One word of clarification here. Increased sugar intake does not cause diabetes. A pancreatic malfunction causes one type of diabetes (type I in humans, little or no insulin production). If diabetes in pigs is broken into types like it is in people, I don't know about it, but diabetes is not nearly as hard to manage in pigs as it is in people.

I agree with Xanima that, generally, pellets are far more to blame for obesity in guinea pigs than any kind of vegetables they may get. In fact, I don't know of a single instance of an obese guinea pig that was not overfed with pellets.

Herbivores that get normal food for them (nothing prepared, just natural) are almost never overweight.

My pigs get a thumb-sized piece of carrot each, every day.
 
My girls get carrot daily too with no problems thus far.

One thing I'd like to clarify though, @xanima, when you say your pigs have access to carrot "most of the day", do you mean that there are always carrots in the cage?
 
One word of clarification here.
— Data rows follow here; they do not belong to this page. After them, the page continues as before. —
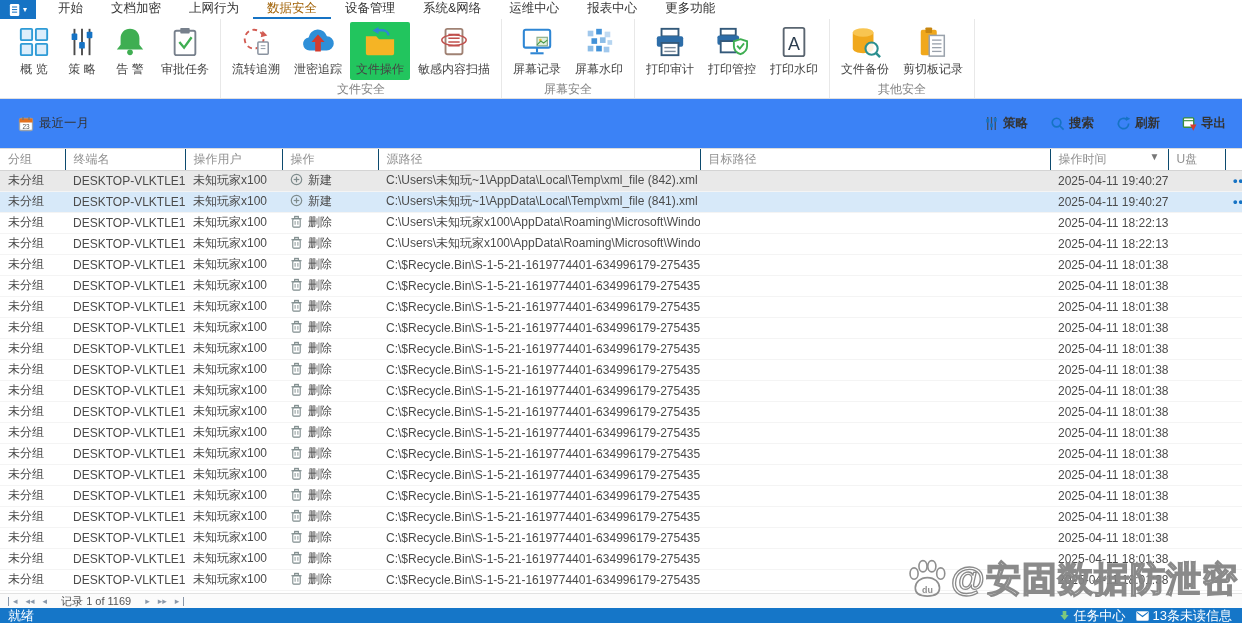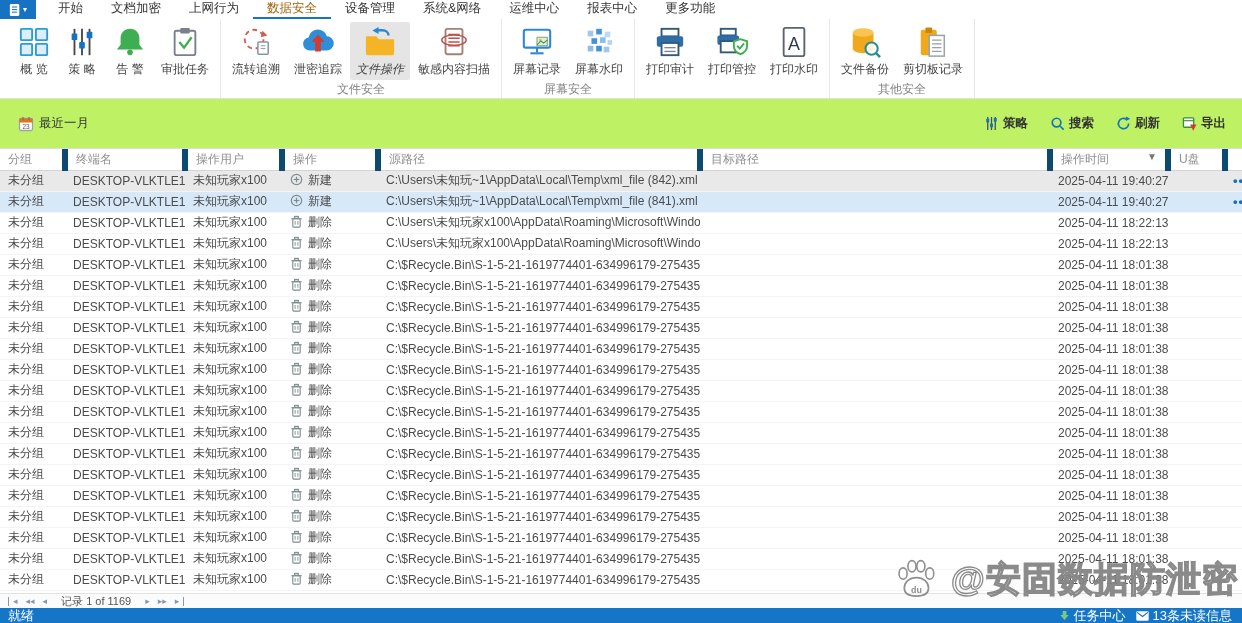--- a/index.html
+++ b/index.html
@@ -14,49 +14,49 @@
   .appbtn .caret { font-size:8px; line-height:1; }
   .tabs { display:flex; margin-left:8px; }
   .tab { padding:0 14px; font-size:12.5px; color:#333; display:flex; align-items:center; cursor:pointer; border-bottom:2px solid transparent; }
   .tab.active { color:#a16207; border-bottom:2px solid #1673c4; }
 
   
   .ribbon { display:flex; height:80px; padding-left:6px; background:#fff; border-bottom:1px solid #e0e0e0; }
   .rgroup { display:flex; flex-direction:column; padding:0 5px; border-right:1px solid #e8e8e8; }
   .ritems { display:flex; align-items:flex-start; flex:1; gap:2px; padding-top:3px; }
   .rbtn { display:flex; flex-direction:column; align-items:center; padding:4px 6px 2px; min-width:46px; border-radius:2px; cursor:pointer; }
-  .rbtn.selected { background:#e5e5e5;font-style:italic; }
+  .rbtn.selected { background:#22c55e; }
   .rbtn .icon svg { width:32px; height:32px; display:block; }
   .rlabel { font-size:12px; color:#444; margin-top:3px; white-space:nowrap; }
   .rglabel { text-align:center; font-size:12px; color:#828282; padding:1px 0 4px; }
 
   
-  .filterbar { height:50px; display:flex; align-items:center; justify-content:space-between; padding:0 16px 0 18px; background:#bef264; border-bottom:1px solid #dcdcdc; }
+  .filterbar { height:50px; display:flex; align-items:center; justify-content:space-between; padding:0 16px 0 18px; background:#3b82f6; border-bottom:1px solid #dcdcdc; }
   .datebtn { display:flex; align-items:center; gap:5px; font-size:12.5px; color:#333; cursor:pointer; }
   .datebtn .icon svg { width:16px; height:16px; display:block; }
   .factions { display:flex; gap:22px; }
   .fbtn { display:flex; align-items:center; gap:4px; font-size:12.5px; color:#333; cursor:pointer;font-weight:bold; }
   .fbtn .icon svg { width:15px; height:15px; display:block; }
 
   
   .tablewrap { position:relative; height:444px; overflow:hidden; }
   table { border-collapse:collapse; table-layout:fixed; width:1242px; font-size:12px; }
   thead th { height:21px; text-align:left; font-weight:normal; color:#909090; padding:0 8px;
-             border-bottom:1px solid #d4d4d4; border-right:6px solid #0c4a6e; background:#fff; white-space:nowrap; overflow:hidden; }
+             border-bottom:1px solid #d4d4d4; border-right:1px solid #0c4a6e; background:#fff; white-space:nowrap; overflow:hidden; }
   thead th:last-child { border-right:none; }
   thead th .hdr-caret { float:right; color:#777; font-size:10px; cursor:pointer; }
   tbody td { height:21px; padding:0 8px; color:#4b4b4b; white-space:nowrap; overflow:hidden; border-bottom:1px solid #f4f4f4; }
   tr.alt { background:#e9e9e9; }
   tr.selected { background:#d7e9f9; }
   td .aicn { display:inline-block; vertical-align:-2px; margin-right:5px; }
   td .aicn svg { width:13px; height:13px; display:block; }
   .rowmenu { color:#1673c4; font-weight:bold; font-size:13px; letter-spacing:1px; cursor:pointer; line-height:1; }
 
   
-  .watermark { position:absolute; right:4px; bottom:20px; display:flex; align-items:center; gap:14px; pointer-events:none; }
+  .watermark { position:absolute; right:4px; bottom:20px; display:flex; align-items:center; gap:3px; pointer-events:none; }
   .wmpaw svg { width:42px; height:42px; display:block; }
   .wmtext { font-size:35px; font-weight:bold; letter-spacing:1px;
             color:rgba(255,255,255,0.55); -webkit-text-stroke:1.3px rgba(125,125,125,0.9); }
 
   
   .pager { height:15px; display:flex; align-items:center; padding-left:8px; font-size:11px; color:#555; background:#fbfbfb; border-top:1px solid #e2e2e2; }
   .pgbtn { color:#8a97a8; font-size:9px; padding:0 4px; cursor:pointer; line-height:1; }
   .pgbtn.edge { border-left:1px solid #8a97a8; }
   .pgbtn.edge-r { border-right:1px solid #8a97a8; }
   .pglabel { margin:0 10px; color:#555; }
Increased sugar intake does not cause diabetes. A pancreatic malfunction causes one type of diabetes (type I in humans, little or no insulin production). If diabetes in pigs is broken into types like it is in people, I don't know about it, but diabetes is not nearly as hard to manage in pigs as it is in people.

I agree with Xanima that, generally, pellets are far more to blame for obesity in guinea pigs than any kind of vegetables they may get. In fact, I don't know of a single instance of an obese guinea pig that was not overfed with pellets.

Herbivores that get normal food for them (nothing prepared, just natural) are almost never overweight.

My pigs get a thumb-sized piece of carrot each, every day.

When I talked to a veterinarian she made it sound like they could get type II diabetes. I honestly don't know either way. I just go off what my vets tell me since I'm not a vet or nutritionist.

ETA: I just did a quick search through an academic journal database. I found a lot of research on guinea pigs with diabetes, but I didn't see anything on the development of diabetes or diagnoses. I'd have to look more in depth to see if I could find anything else. This was just based on reading abstracts.